The assignment to m is then obviated.
- The w{is}{split}w seems necessary because the APL {iota}
requires vector or scalar arguments. Since the i. (and i:)
in J accommodate arrays of any dimension, the analoguous
operation (<"_1 w) is unnecessary.
I wonder if APL optimizes dyadic {iota} on such arguments?
(Arguments x which is the {split} of some y?) In J,
for the array p computed in step a above, i.~p is faster
by a factor of 4 than i.~q where q=: <"_1 p . J does
not bother optimize i. on <"_1 p, i.e. to prescan q for the
fact that in is the "split" of something, because it "knows"
that a split is not necessary for i. .
- I believe the APL solution can be made simpler and faster
if it used the idea in the J solution, that the unique
items are those whose index of first occurrence equals
the index of last occurrence (i.~ = i:~) .

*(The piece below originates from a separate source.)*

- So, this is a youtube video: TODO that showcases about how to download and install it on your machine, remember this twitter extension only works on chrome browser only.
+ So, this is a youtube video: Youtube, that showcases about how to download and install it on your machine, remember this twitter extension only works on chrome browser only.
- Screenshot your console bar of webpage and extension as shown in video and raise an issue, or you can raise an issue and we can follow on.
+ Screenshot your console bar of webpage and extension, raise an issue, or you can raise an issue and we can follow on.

~ {first}{or}/ {w{element}(({iota}{shape}w){neq}w{iota}w)/w{is}{split}w}
{first}{and}/ {(w{iota}w)=(1+{shape}w)-({reverse}w){iota}w{is}{split}w}
- The J solution benefits from the existence of the & operator,
where x f&g y is (g x) f (g y)
- The J solution can be made more readable by using ~ ,
to put the long left argument of # to the right:
a #~ (4{."1 a) *.&(i.~ = i:~) (4}."1 a)
Improved J solution:
p=: ,/ ,"1/ ~ 4":,.*:32+i.68
a=: p #~ (i.~'vierneun')-:"1 i.~"1 p
a #~ (4{."1 a) *.&(i.~ = i:~) (4}."1 a)
Veli-Matti Jantunen
David Ness wrote:
> Lanzavecchia(Hui)'s code inspired me to try a small generalization of the
> `vier-neun' problem, to wit:
> Solve the `vier-neun' problem for other German numerals that have four
> letter names.
Hmm.. what about this one (made hastily with Dyalog APL). If needed,
this could be
enhanced to a) cut off the non-unique pairs (I was too lazy to make
this) and b) handle
other languages ( Finnish would be an interesting case..)

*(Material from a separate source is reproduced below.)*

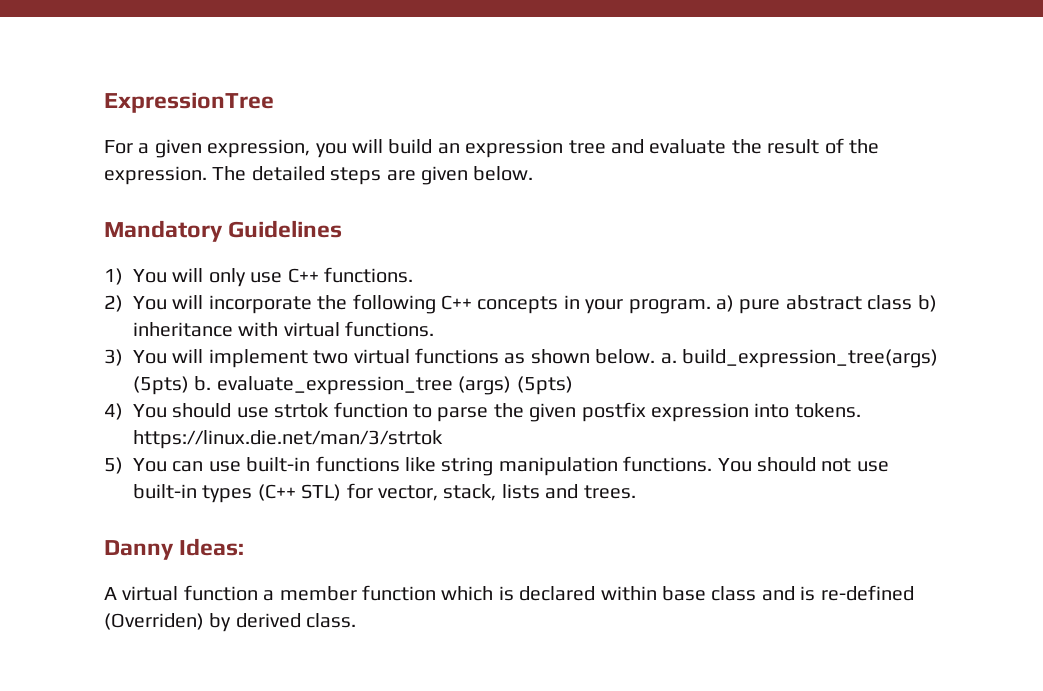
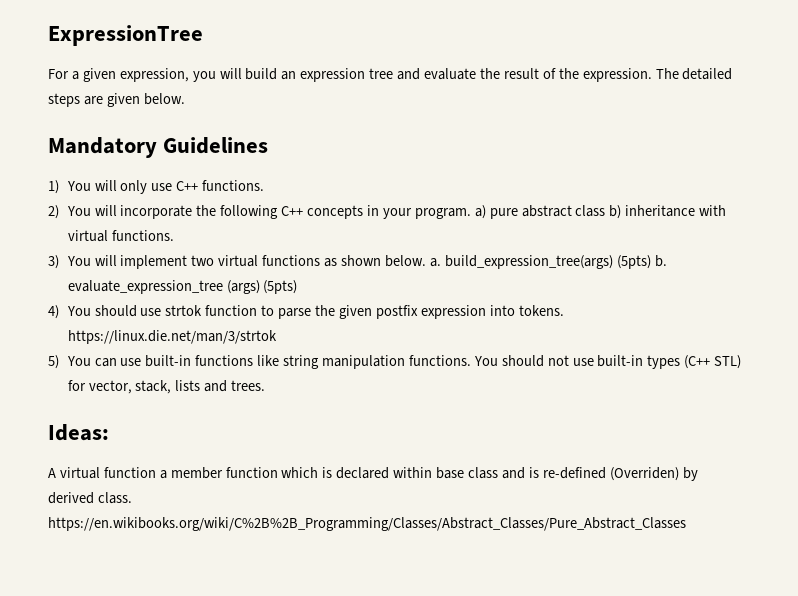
- Danny Ideas:
+ Ideas:
- A virtual function a member function which is declared within base class and is re-defined (Overriden) by derived class.
+ A virtual function a member function which is declared within base class and is re-defined (Overriden) by derived class. https://en.wikibooks.org/wiki/C%2B%2B_Programming/Classes/Abstract_Classes/Pure_Abstract_Classes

The code tries to optimise the algorithm _before_ outer product! (I
still get
goosebumps using the jot :) )
{del} z{<-}y G4D x;a;i;j;mat;xv;yv;#IO;#ML
[1] @ German 4-Digits. eg: 'vier' G4D 'neun'
[2]
[3] (#IO #ML){<-}1 3
[4] mat{<-}{format},[''](31+{iota}68)*2
[5] (i j){<-}(1 1 1 2 2 3)(2 3 4 3 4 4)
[6] a{<-}{split}mat[;i]=mat[;j]
[7] yv{<-}{split}({enlist}a{match}{each}{enclose}y[i]=y[j]){slashbar}mat
[8] xv{<-}{split}({enlist}a{match}{each}{enclose}x[i]=x[j]){slashbar}mat
[9]
[10] mat{<-}{disclose},yv{jot}.,xv
[11] (i j){<-}(4/{iota}4)(16{rho}{iota}4)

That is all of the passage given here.